Editor's Note: Gerth is a reporter with ProPublica, a nonprofit journalism organization in New York.
The U.S. Food & Drug Administration is weighing further regulation of three drugs used to create high-contrast images on MRI scans, based on a new analysis that suggests they carry a higher risk of causing a rare, but potentially fatal disease.
The issue, highlighted in an October story by BusinessWeek and ProPublica, marks a setback for GE Healthcare (GE), which contends that its product is no riskier than competing imaging drugs. FDA reviewers said GE's drug, Omniscan, had a disproportionately high number of reports of the disease compared with its peers.
An FDA advisory panel is scheduled to assess on Dec. 8 whether new restrictions or warnings are in order for the three drugs. The others are Bayer HealthCare's Magnevist, the market leader, and Optimark, made by Mallinckrodt.
All three have been associated with nephrogenic systemic fibrosis, or NSF, which can occur in patients with impaired kidney function. The drugs, which contain the metal gadolinium, are injected during magnetic resonance scans. Although the cause of NSF is uncertain, researchers theorize that an inability to eliminate gadolinium may be a factor. About 8 million vials of gadolinium-based imaging agents are sold each year. So far, the number of NSF cases numbers in the hundreds.
In patients who do contract the disease, however, outcomes can be painful, disfiguring, and deadly. The skin thickens and hardens around joints, gradually limiting movement and crippling or incapacitating some victims. The disease also can affect internal organs and set the stage for a lung embolism or other potentially life-threatening condition. The disease has no known cure, and the FDA said the two-year mortality risk for NSF patients is more than double that of kidney patients without the disease.
More than 500 lawsuits over NSF have been filed in U.S. courts against makers of gadolinium-based MRI drugs. The majority target GE and Omniscan, and the drug has been the one most cited in NSF reports filed with the FDA and European regulators.
Many major hospitals across the country stopped using Omniscan once the link to NSF first appeared.
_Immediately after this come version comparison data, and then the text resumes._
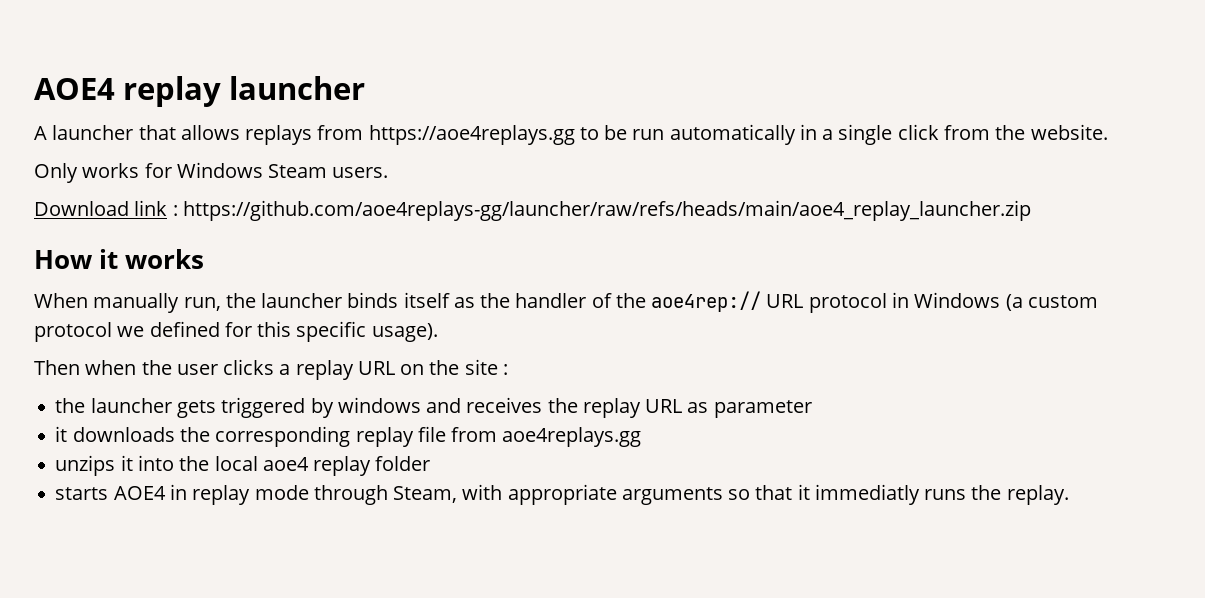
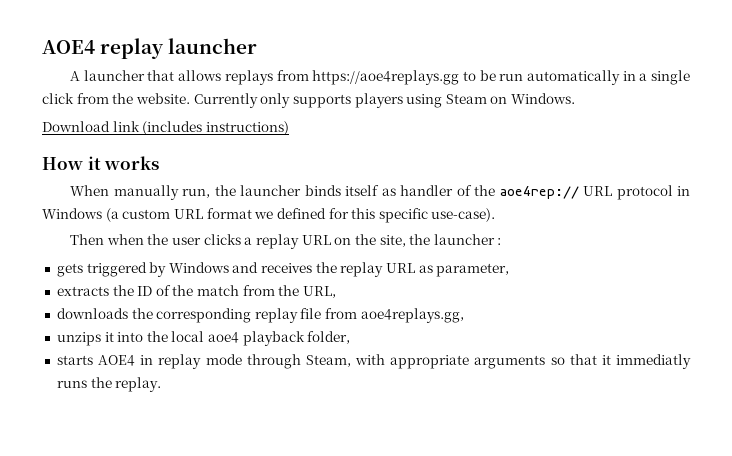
- A launcher that allows replays from https://aoe4replays.gg to be run automatically in a single click from the website.
- Only works for Windows Steam users.
+ A launcher that allows replays from https://aoe4replays.gg to be run automatically in a single click from the website. Currently only supports players using Steam on Windows.
- Download link : https://github.com/aoe4replays-gg/launcher/raw/refs/heads/main/aoe4_replay_launcher.zip
+ Download link (includes instructions)
- When manually run, the launcher binds itself as the handler of the aoe4rep:// URL protocol in Windows (a custom protocol we defined for this specific usage).
+ When manually run, the launcher binds itself as handler of the aoe4rep:// URL protocol in Windows (a custom URL format we defined for this specific use-case).
- Then when the user clicks a replay URL on the site :
+ Then when the user clicks a replay URL on the site, the launcher :
- the launcher gets triggered by windows and receives the replay URL as parameter
- it downloads the corresponding replay file from aoe4replays.gg
+ gets triggered by Windows and receives the replay URL as parameter,
+ extracts the ID of the match from the URL,
+ downloads the corresponding replay file from aoe4replays.gg,
- unzips it into the local aoe4 replay folder
+ unzips it into the local aoe4 playback folder,

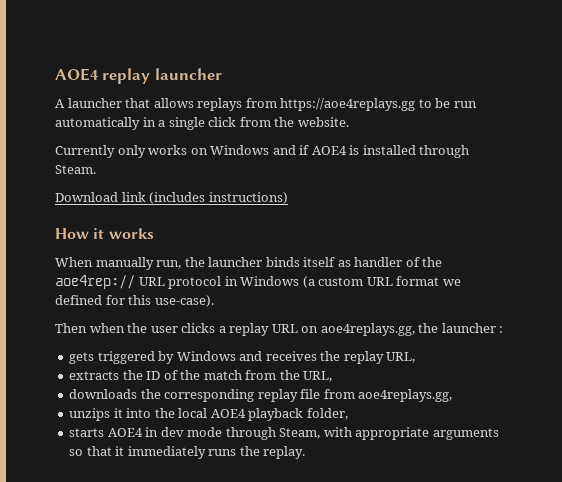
- A launcher that allows replays from https://aoe4replays.gg to be run automatically in a single click from the website. Currently only supports players using Steam on Windows.
+ A launcher that allows replays from https://aoe4replays.gg to be run automatically in a single click from the website.
+ Currently only works on Windows and if AOE4 is installed through Steam.
- When manually run, the launcher binds itself as handler of the aoe4rep:// URL protocol in Windows (a custom URL format we defined for this specific use-case).
+ When manually run, the launcher binds itself as handler of the aoe4rep:// URL protocol in Windows (a custom URL format we defined for this use-case).
- Then when the user clicks a replay URL on the site, the launcher :
+ Then when the user clicks a replay URL on aoe4replays.gg, the launcher :
- gets triggered by Windows and receives the replay URL as parameter,
+ gets triggered by Windows and receives the replay URL,
- unzips it into the local aoe4 playback folder,
+ unzips it into the local AOE4 playback folder,
- starts AOE4 in replay mode through Steam, with appropriate arguments so that it immediatly runs the replay.
+ starts AOE4 in dev mode through Steam, with appropriate arguments so that it immediately runs the replay.

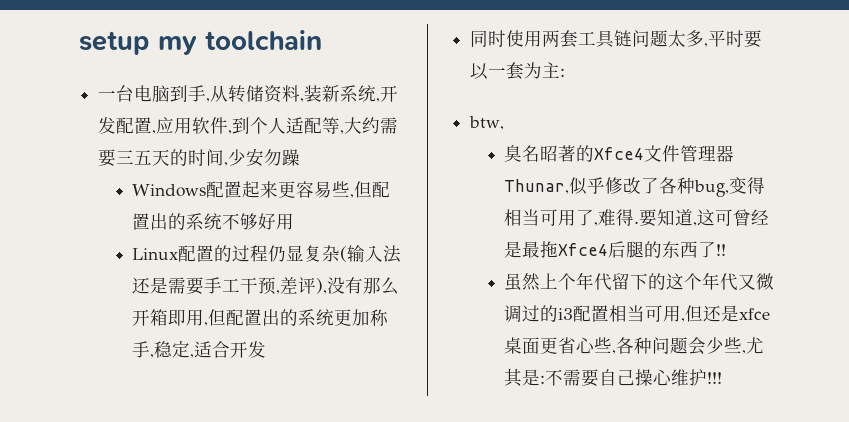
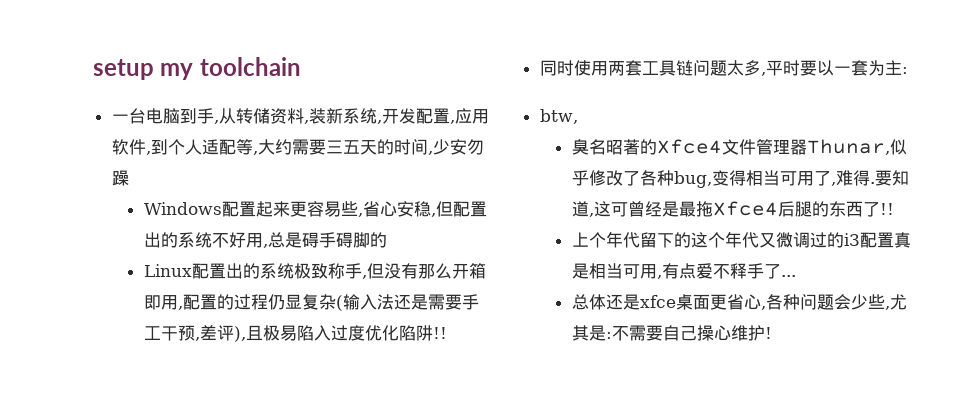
- Windows配置起来更容易些,但配置出的系统不够好用
- Linux配置的过程仍显复杂(输入法还是需要手工干预,差评),没有那么开箱即用,但配置出的系统更加称手,稳定,适合开发
+ Windows配置起来更容易些,省心安稳,但配置出的系统不好用,总是碍手碍脚的
+ Linux配置出的系统极致称手,但没有那么开箱即用,配置的过程仍显复杂(输入法还是需要手工干预,差评),且极易陷入过度优化陷阱!!
- 虽然上个年代留下的这个年代又微调过的i3配置相当可用,但还是xfce桌面更省心些,各种问题会少些,尤其是:不需要自己操心维护!!!
+ 上个年代留下的这个年代又微调过的i3配置真是相当可用,有点爱不释手了...
+ 总体还是xfce桌面更省心,各种问题会少些,尤其是:不需要自己操心维护!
In the last two years, reports of new NSF cases have virtually ceased as warnings by regulators, manufacturers, and doctors took hold.
The new FDA assessment suggests a possible shift in agency policy.
After a link first emerged in early 2006 between NSF and scanning drugs, the FDA treated all the agents—seven are now sold in the U.S.—as a class. That put the agency at odds with European regulators, influential American radiologists, and two of its own medical reviewers, all of whom had flagged Omniscan as a riskier agent.
GE has relied on the FDA's stance to reinforce its scientific and marketing messages about Omniscan's safety. In court and at the FDA, the company has argued against singling out its drug from competing gadolinium-based agents. "There is no definitive evidence establishing that the risk of acquiring NSF is greater for one agent than for the others in the class," the company says in a new filing to the advisory panel.
Although GE has not proposed a labeling change, the company advises against using Omniscan in scans of the sickest kidney patients.
The FDA has asked the panel for comment on its latest risk assessment and on filings submitted by the manufacturers.